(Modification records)
----

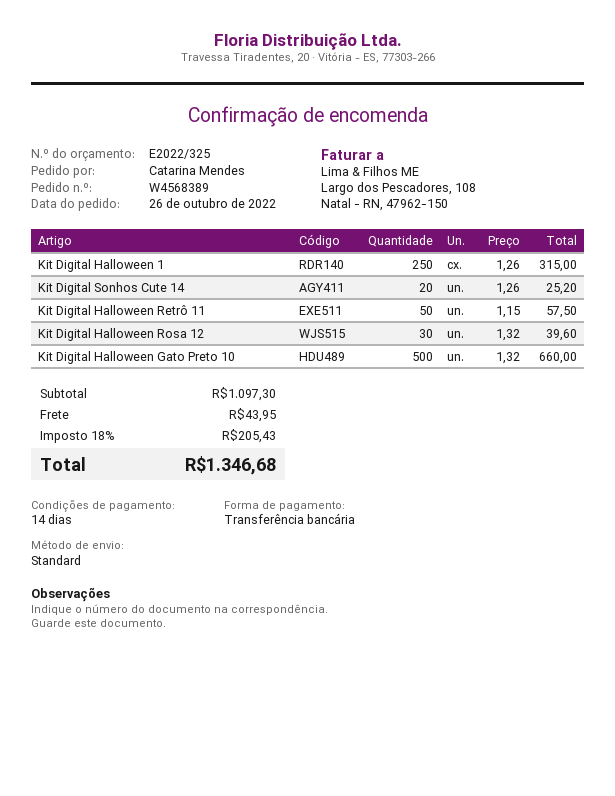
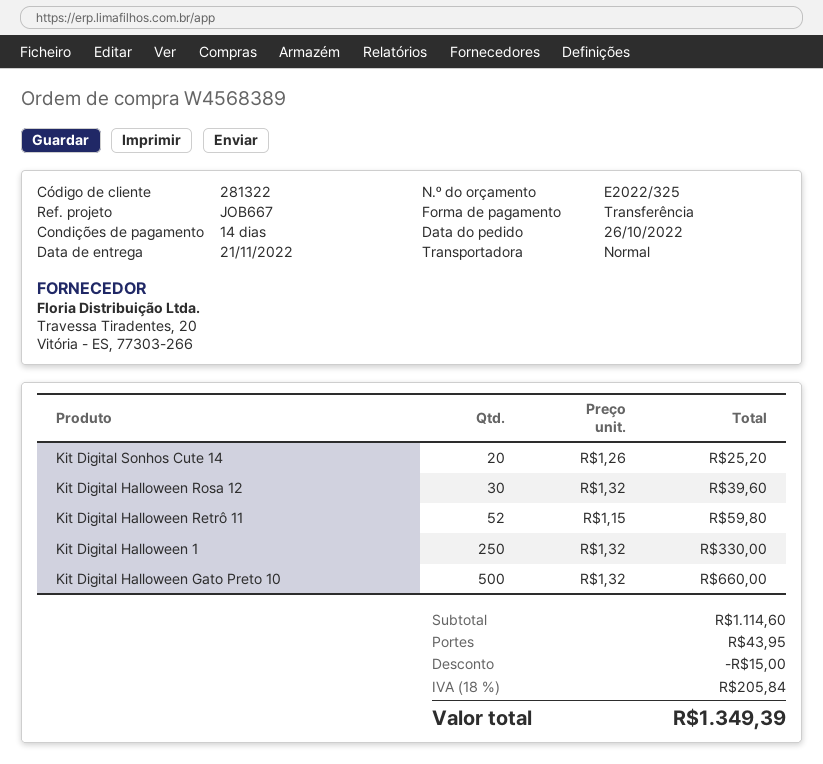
Kit Digital Halloween 1: 250 x 1.26 = 315.00 -> 250 x 1.32 = 330.00
Kit Digital Halloween Retrô 11: 50 x 1.15 = 57.50 -> 52 x 1.15 = 59.80
subtotal: 1097.30 -> 1114.60
discount: none -> 15.00
tax: 18% = 205.43 -> 18% = 205.84
total: 1346.68 -> 1349.39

----

> [Assignment]
All of the records above are to be printed exactly, with every picture omitted.

> [Written solution]
Kit Digital Halloween 1: 250 x 1.26 = 315.00 -> 250 x 1.32 = 330.00
Kit Digital Halloween Retrô 11: 50 x 1.15 = 57.50 -> 52 x 1.15 = 59.80
subtotal: 1097.30 -> 1114.60
discount: none -> 15.00
tax: 18% = 205.43 -> 18% = 205.84
total: 1346.68 -> 1349.39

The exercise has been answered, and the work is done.